* **AIM OF THE TASK**: From the records below, transcribe exactly the lines that begin at the line with "(163, 694) none -> [514,872,554,892] 文件" and end at the line with "(363, 922) none", both included.

* **EXERCISE INPUTS**:

<<<<

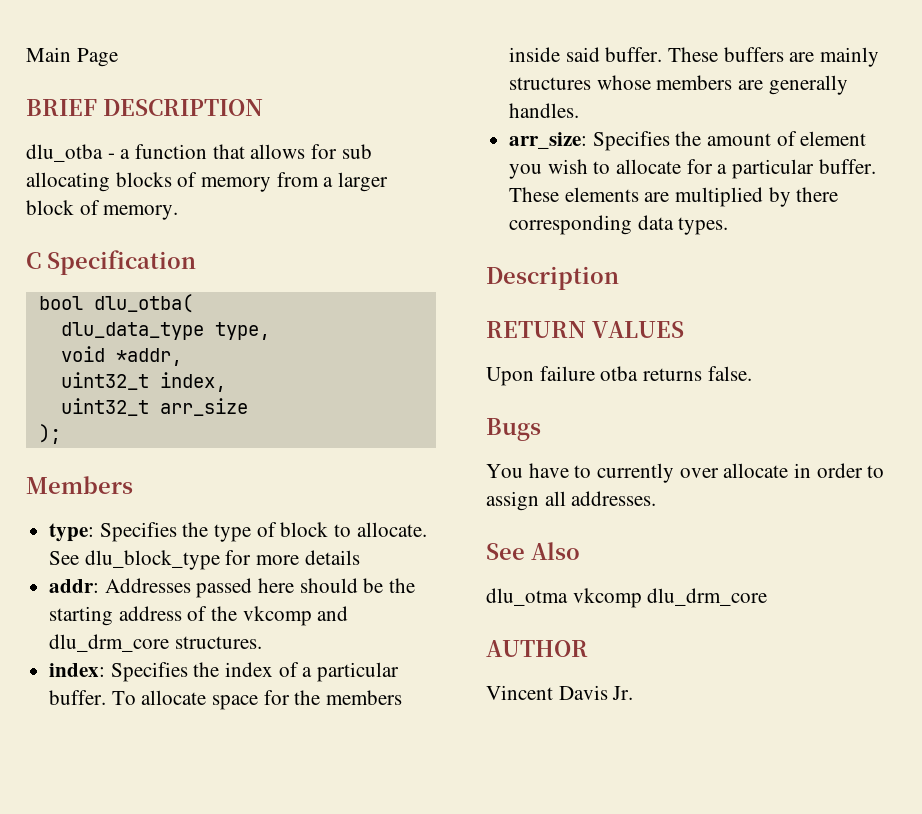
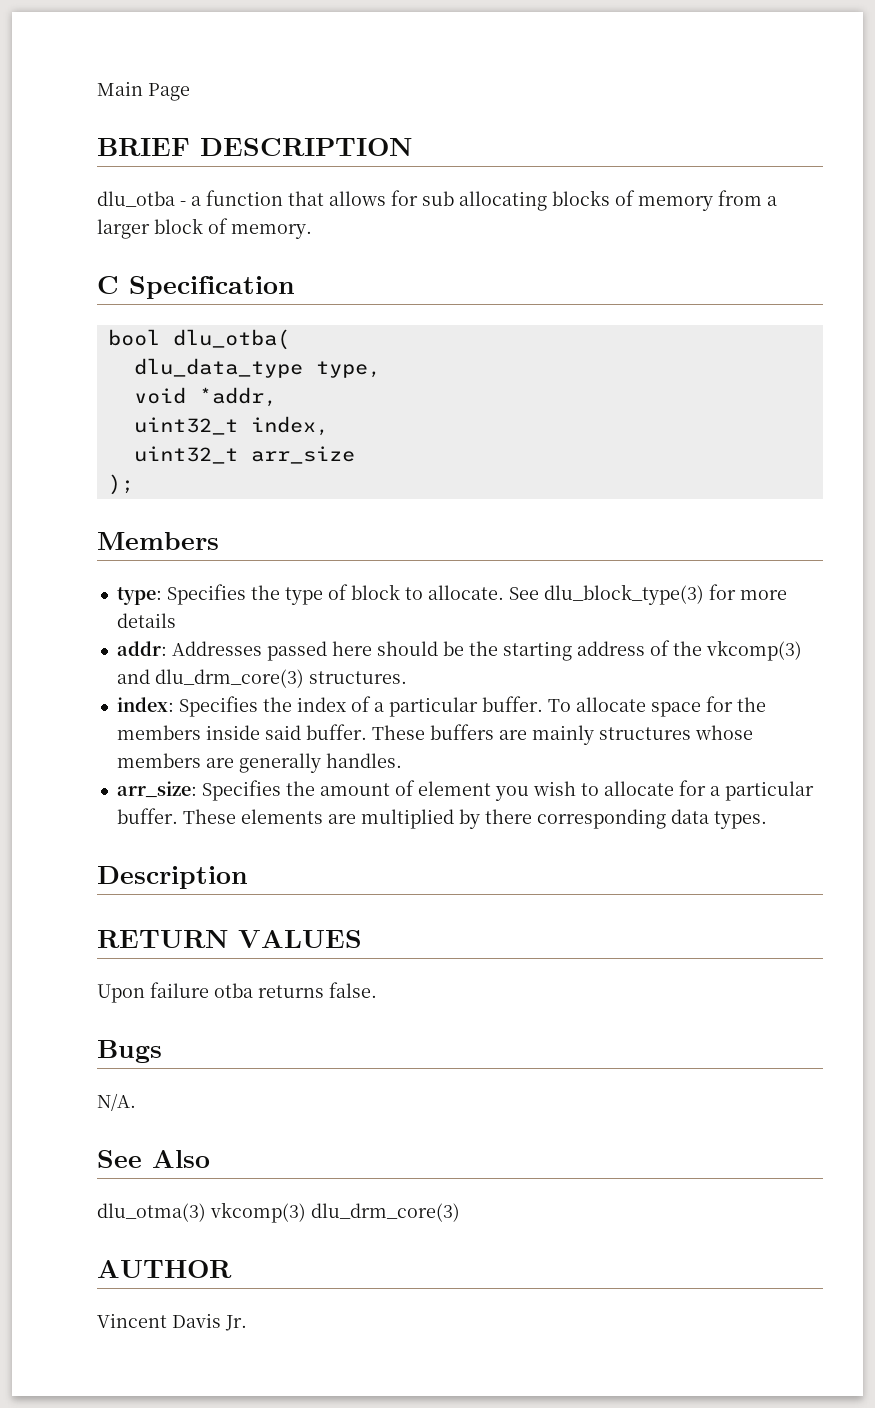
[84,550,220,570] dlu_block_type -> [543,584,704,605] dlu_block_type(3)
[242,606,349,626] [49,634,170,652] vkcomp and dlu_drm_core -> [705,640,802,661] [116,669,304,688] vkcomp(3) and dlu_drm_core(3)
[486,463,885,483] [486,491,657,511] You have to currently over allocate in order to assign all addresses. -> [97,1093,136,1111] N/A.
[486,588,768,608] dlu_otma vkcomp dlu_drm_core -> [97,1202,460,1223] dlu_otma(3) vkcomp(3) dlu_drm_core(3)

>>>>
<<<<

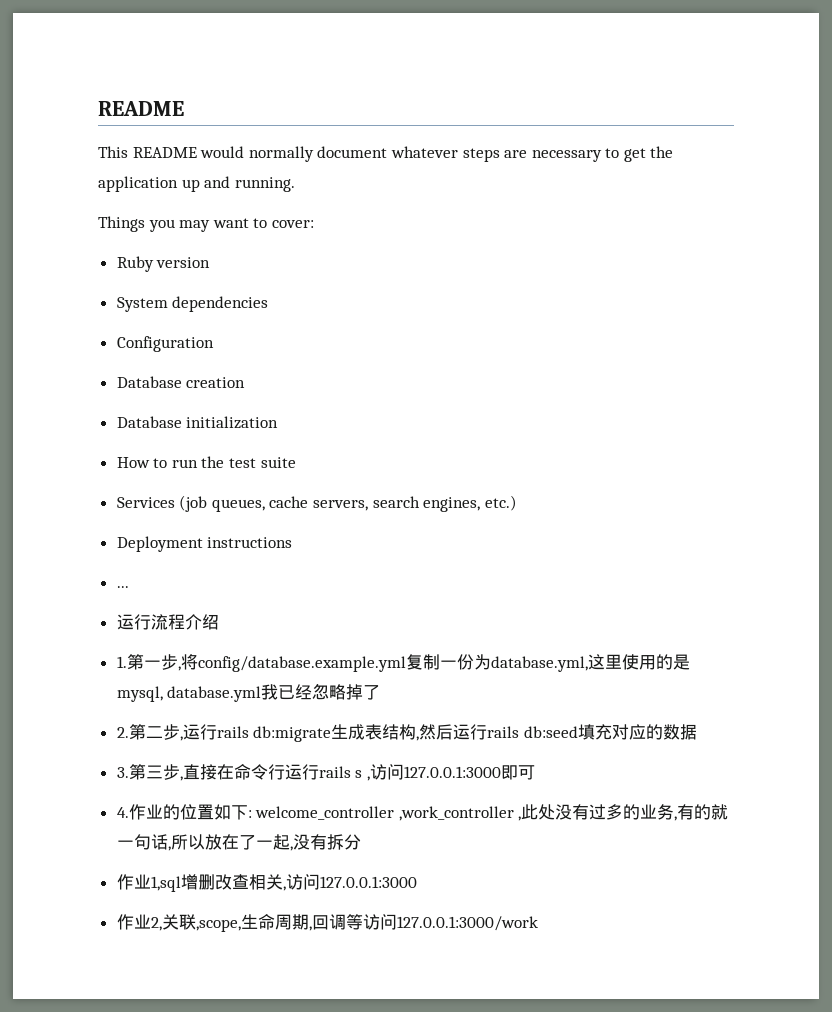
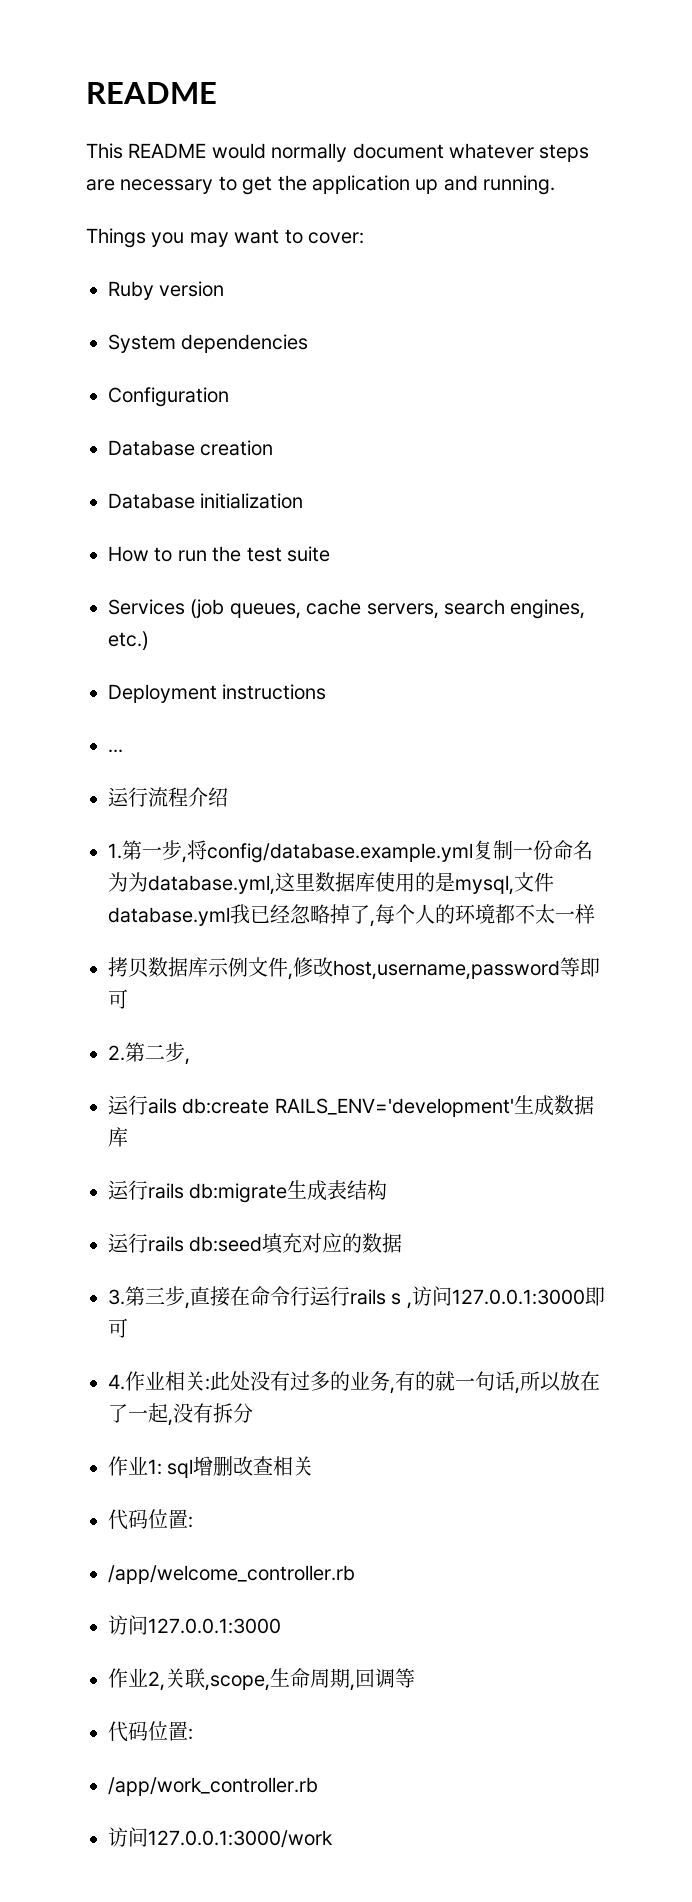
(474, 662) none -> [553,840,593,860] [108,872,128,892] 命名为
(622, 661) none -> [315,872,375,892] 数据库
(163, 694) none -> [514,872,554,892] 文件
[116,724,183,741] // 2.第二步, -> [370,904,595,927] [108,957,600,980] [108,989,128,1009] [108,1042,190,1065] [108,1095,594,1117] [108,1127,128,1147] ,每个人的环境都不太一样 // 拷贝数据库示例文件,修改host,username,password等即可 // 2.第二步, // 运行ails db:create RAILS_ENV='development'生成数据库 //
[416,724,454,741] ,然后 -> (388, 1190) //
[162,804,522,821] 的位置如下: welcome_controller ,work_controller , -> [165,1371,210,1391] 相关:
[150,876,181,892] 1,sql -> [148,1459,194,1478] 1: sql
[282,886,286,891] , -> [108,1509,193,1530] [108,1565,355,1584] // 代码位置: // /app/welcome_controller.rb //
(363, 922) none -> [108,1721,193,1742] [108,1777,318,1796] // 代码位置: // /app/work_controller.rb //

>>>>

* **EXERCISE ANSWER**:
(163, 694) none -> [514,872,554,892] 文件
[116,724,183,741] // 2.第二步, -> [370,904,595,927] [108,957,600,980] [108,989,128,1009] [108,1042,190,1065] [108,1095,594,1117] [108,1127,128,1147] ,每个人的环境都不太一样 // 拷贝数据库示例文件,修改host,username,password等即可 // 2.第二步, // 运行ails db:create RAILS_ENV='development'生成数据库 //
[416,724,454,741] ,然后 -> (388, 1190) //
[162,804,522,821] 的位置如下: welcome_controller ,work_controller , -> [165,1371,210,1391] 相关:
[150,876,181,892] 1,sql -> [148,1459,194,1478] 1: sql
[282,886,286,891] , -> [108,1509,193,1530] [108,1565,355,1584] // 代码位置: // /app/welcome_controller.rb //
(363, 922) none -> [108,1721,193,1742] [108,1777,318,1796] // 代码位置: // /app/work_controller.rb //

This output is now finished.